▸ PROVIDED DATA
○ ○ ○ ○
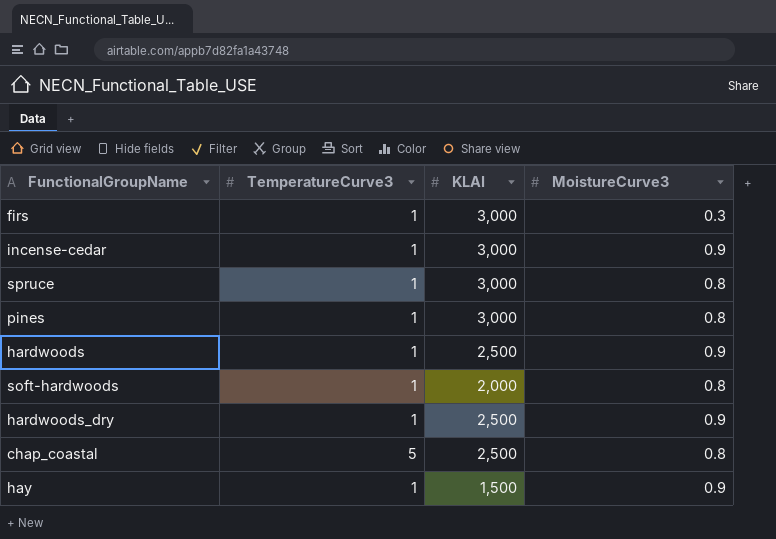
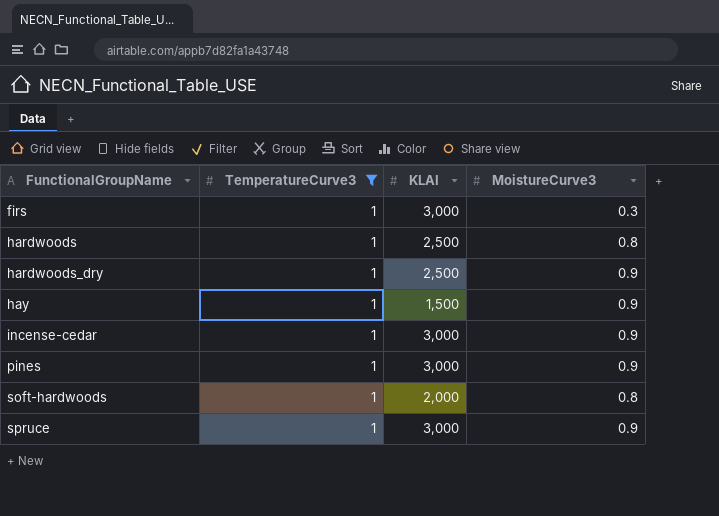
filter: none -> TemperatureCurve3 = 1
row order: none -> FunctionalGroupName ascending
hardwoods | MoistureCurve3: 0.9 -> 0.8
pines | MoistureCurve3: 0.8 -> 0.9
spruce | MoistureCurve3: 0.8 -> 0.9

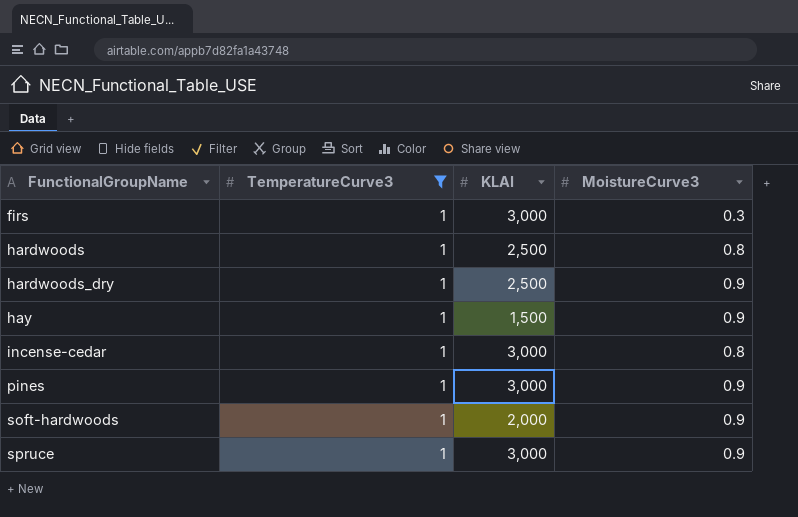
incense-cedar | MoistureCurve3: 0.9 -> 0.8
soft-hardwoods | MoistureCurve3: 0.8 -> 0.9

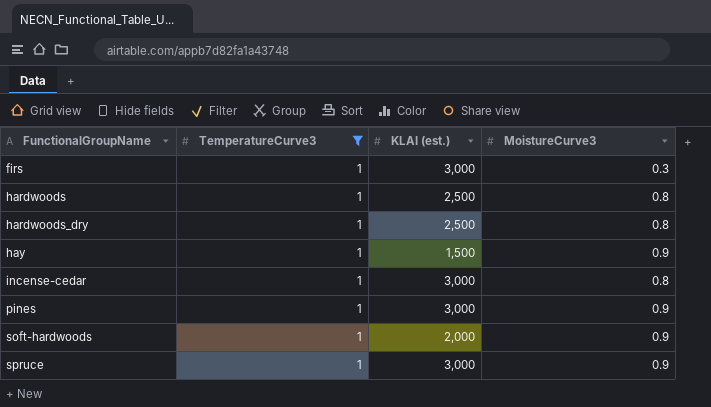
column name: KLAI -> KLAI (est.)
hardwoods_dry | MoistureCurve3: 0.9 -> 0.8

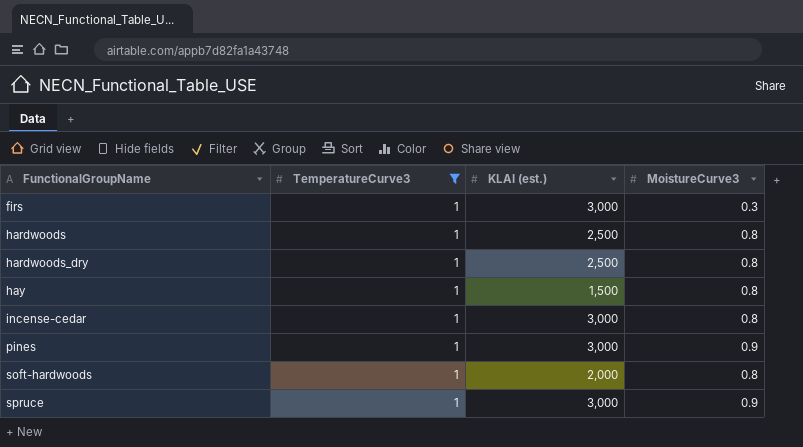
hay | MoistureCurve3: 0.9 -> 0.8
soft-hardwoods | MoistureCurve3: 0.9 -> 0.8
○ ○ ○ ○
▸ EXERCISE
Your answer must be an exact copy of the records above, with every picture left out.

▸ TASK RESPONSE
filter: none -> TemperatureCurve3 = 1
row order: none -> FunctionalGroupName ascending
hardwoods | MoistureCurve3: 0.9 -> 0.8
pines | MoistureCurve3: 0.8 -> 0.9
spruce | MoistureCurve3: 0.8 -> 0.9

incense-cedar | MoistureCurve3: 0.9 -> 0.8
soft-hardwoods | MoistureCurve3: 0.8 -> 0.9

column name: KLAI -> KLAI (est.)
hardwoods_dry | MoistureCurve3: 0.9 -> 0.8

hay | MoistureCurve3: 0.9 -> 0.8
soft-hardwoods | MoistureCurve3: 0.9 -> 0.8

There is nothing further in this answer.